Segment Start: Information shown
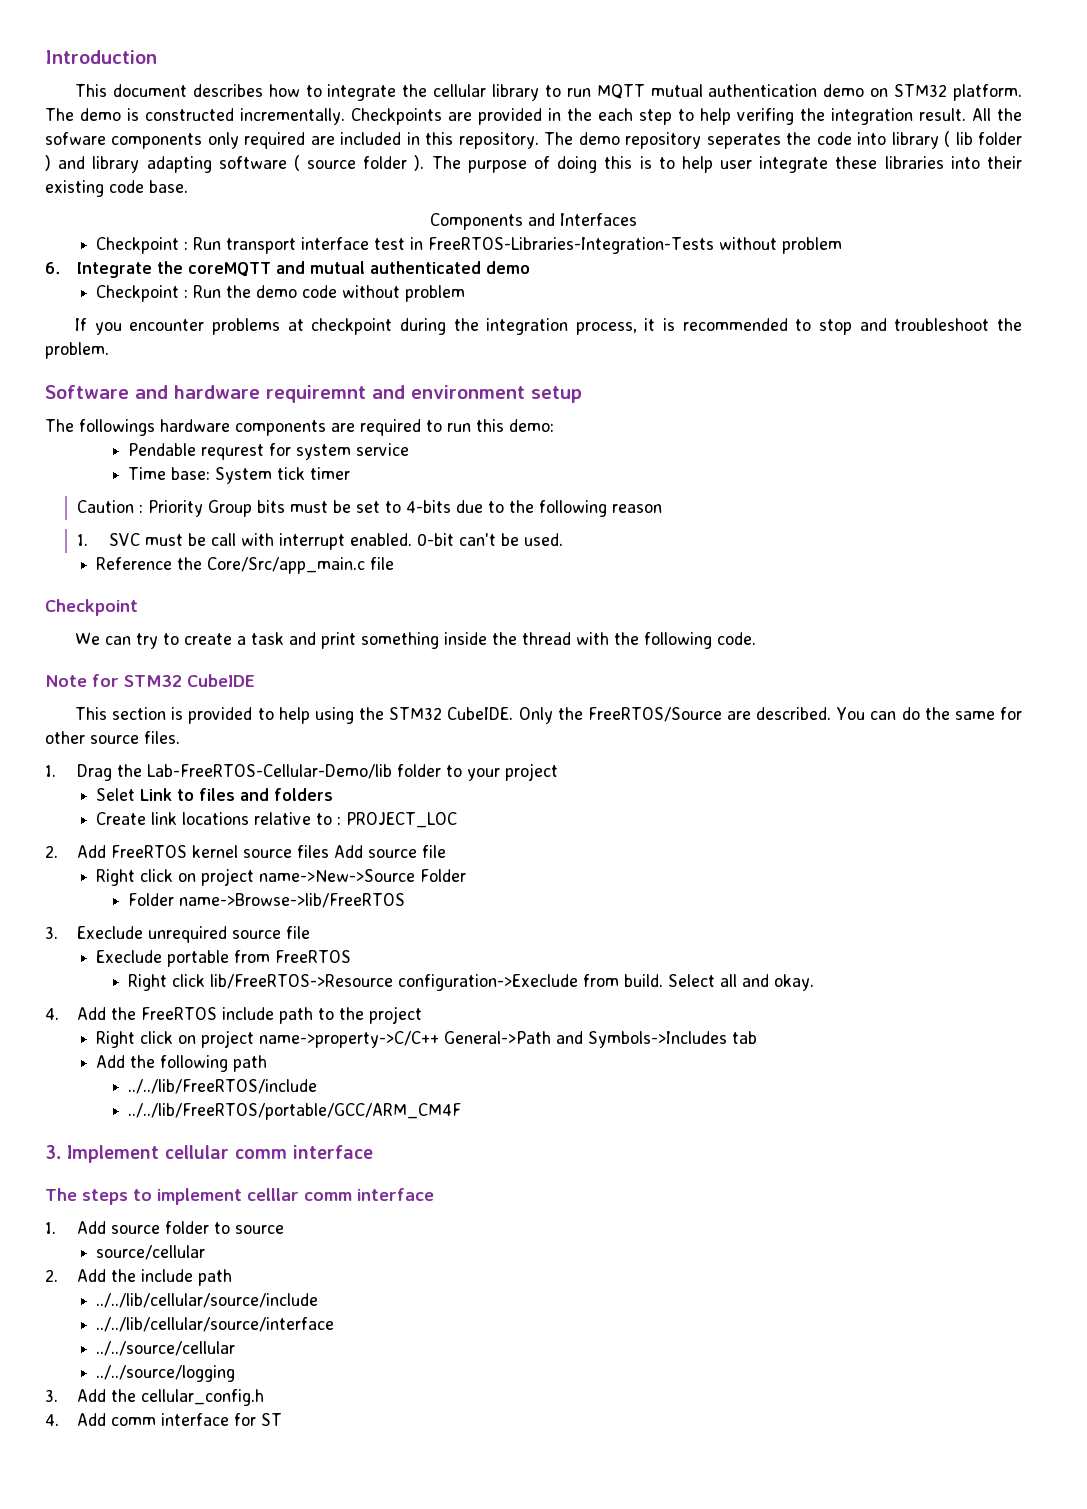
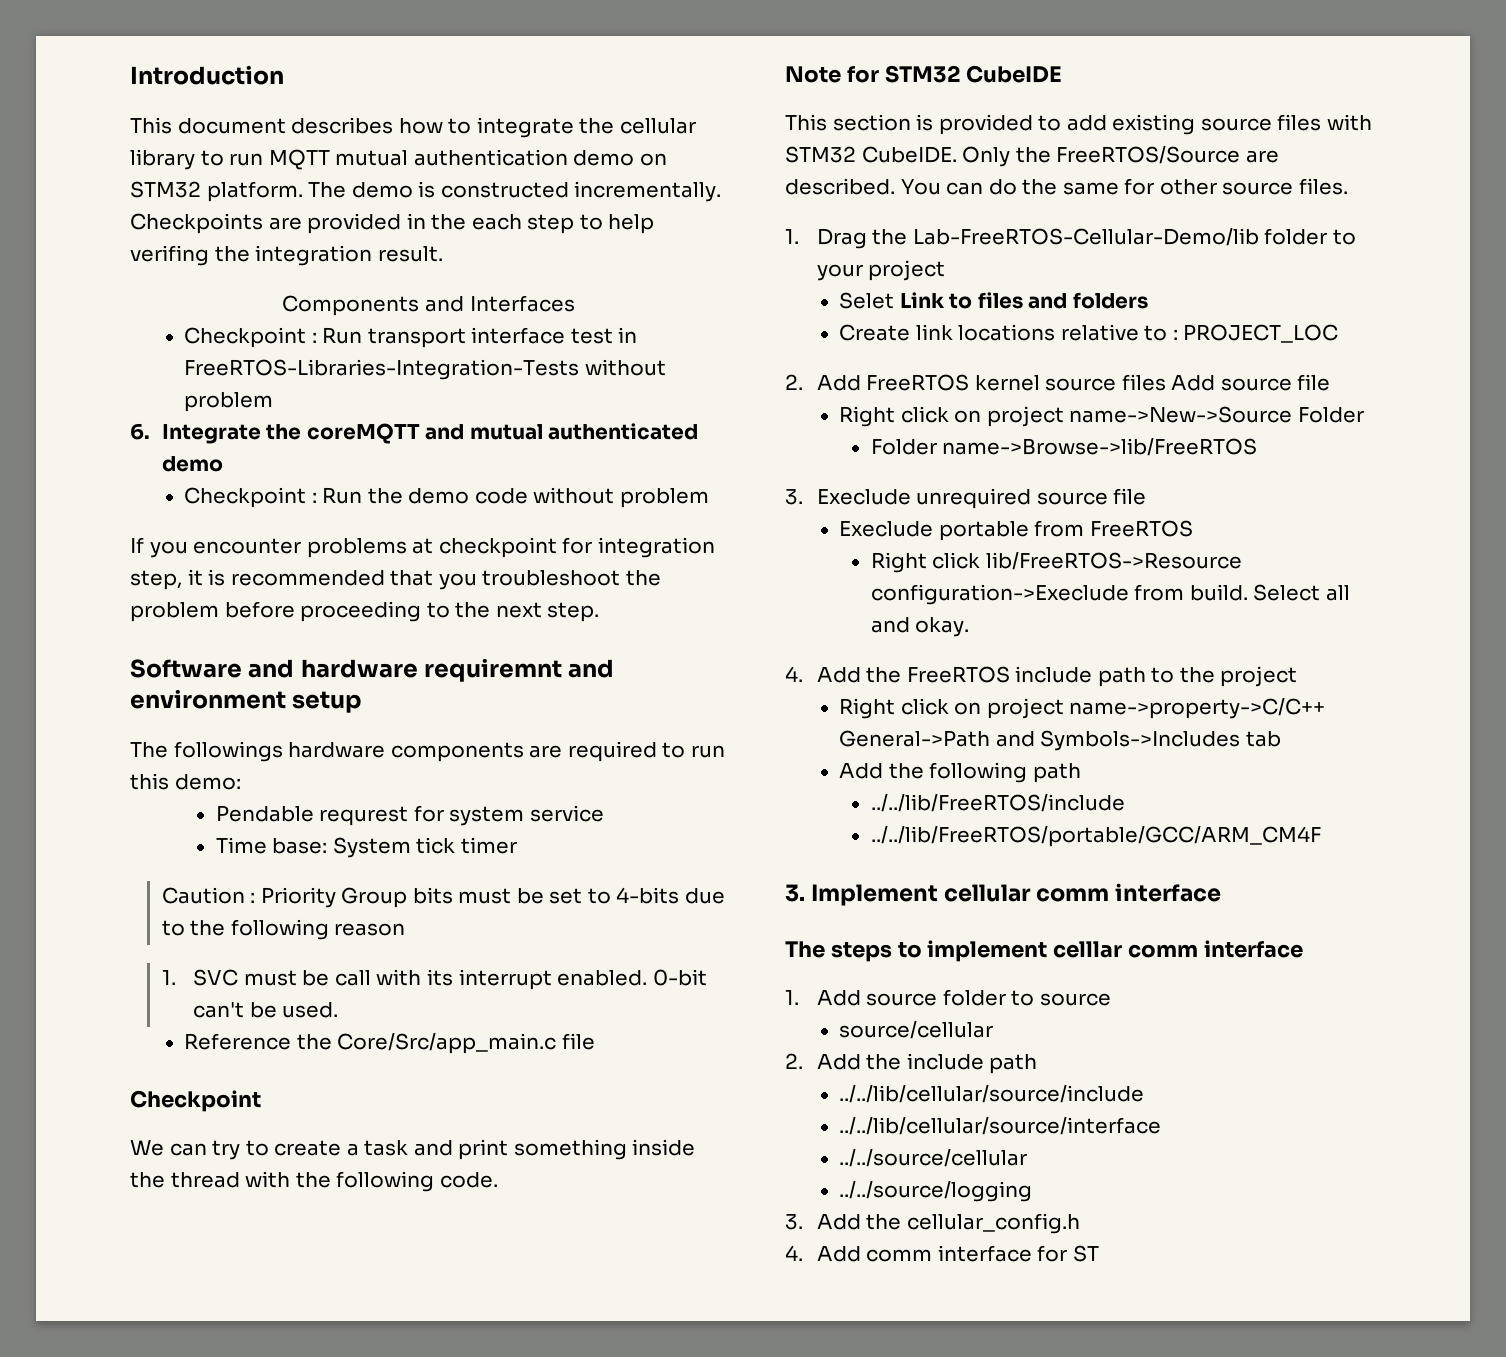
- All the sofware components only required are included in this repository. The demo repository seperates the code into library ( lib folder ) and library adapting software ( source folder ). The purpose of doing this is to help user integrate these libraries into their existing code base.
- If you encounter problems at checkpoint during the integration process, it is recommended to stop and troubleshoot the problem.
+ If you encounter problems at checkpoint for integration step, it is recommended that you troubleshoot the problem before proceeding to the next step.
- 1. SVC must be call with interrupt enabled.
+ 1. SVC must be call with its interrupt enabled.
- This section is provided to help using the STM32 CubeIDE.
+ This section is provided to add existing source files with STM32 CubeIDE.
Segment End: Information shown
Assignment |
Write the records out again exactly as shown above, keeping no pictures.

Solution to the problem |
- All the sofware components only required are included in this repository. The demo repository seperates the code into library ( lib folder ) and library adapting software ( source folder ). The purpose of doing this is to help user integrate these libraries into their existing code base.
- If you encounter problems at checkpoint during the integration process, it is recommended to stop and troubleshoot the problem.
+ If you encounter problems at checkpoint for integration step, it is recommended that you troubleshoot the problem before proceeding to the next step.
- 1. SVC must be call with interrupt enabled.
+ 1. SVC must be call with its interrupt enabled.
- This section is provided to help using the STM32 CubeIDE.
+ This section is provided to add existing source files with STM32 CubeIDE.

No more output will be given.